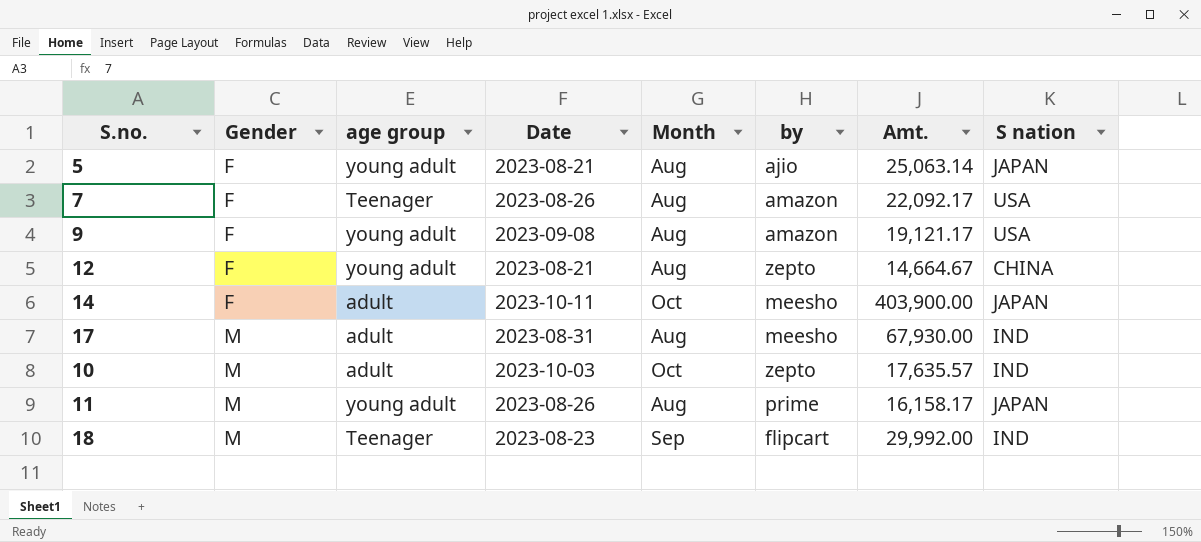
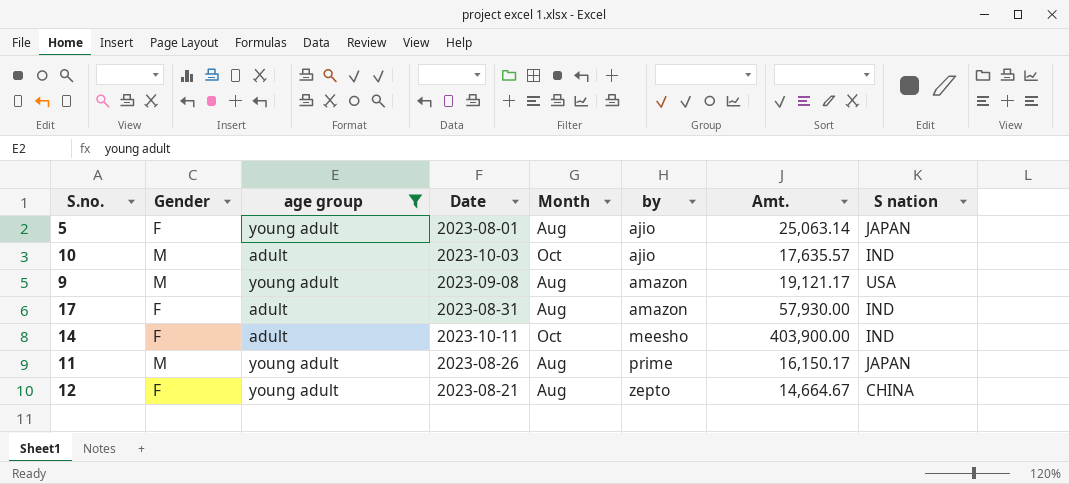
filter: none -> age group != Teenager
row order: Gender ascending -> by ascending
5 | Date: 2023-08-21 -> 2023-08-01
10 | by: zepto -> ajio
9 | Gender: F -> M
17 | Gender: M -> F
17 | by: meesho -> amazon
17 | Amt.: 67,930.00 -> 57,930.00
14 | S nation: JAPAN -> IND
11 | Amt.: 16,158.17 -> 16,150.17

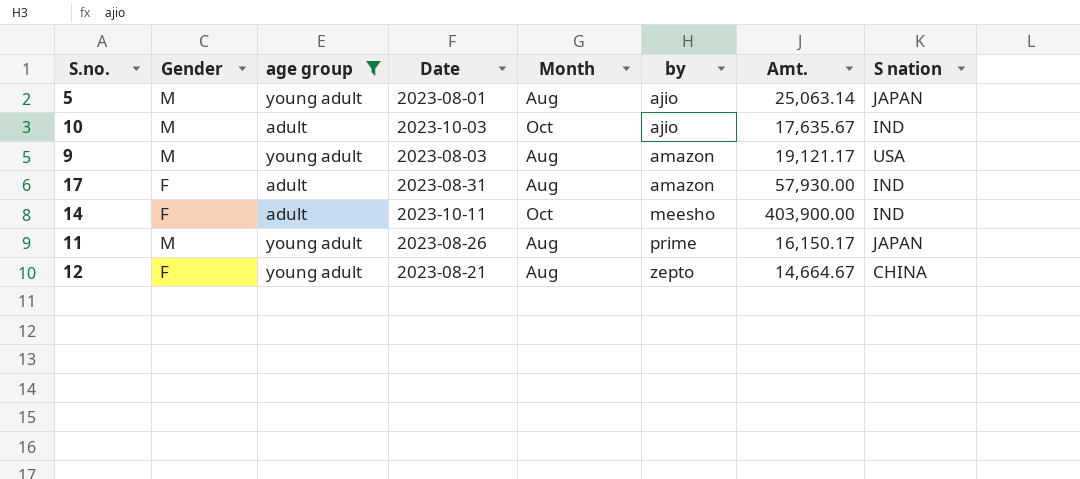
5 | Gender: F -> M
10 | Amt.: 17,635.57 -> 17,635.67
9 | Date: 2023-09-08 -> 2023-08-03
===
What you should do:
Print every entry exactly. Pictures are not part of the copy.

Solution for this task:
filter: none -> age group != Teenager
row order: Gender ascending -> by ascending
5 | Date: 2023-08-21 -> 2023-08-01
10 | by: zepto -> ajio
9 | Gender: F -> M
17 | Gender: M -> F
17 | by: meesho -> amazon
17 | Amt.: 67,930.00 -> 57,930.00
14 | S nation: JAPAN -> IND
11 | Amt.: 16,158.17 -> 16,150.17

5 | Gender: F -> M
10 | Amt.: 17,635.57 -> 17,635.67
9 | Date: 2023-09-08 -> 2023-08-03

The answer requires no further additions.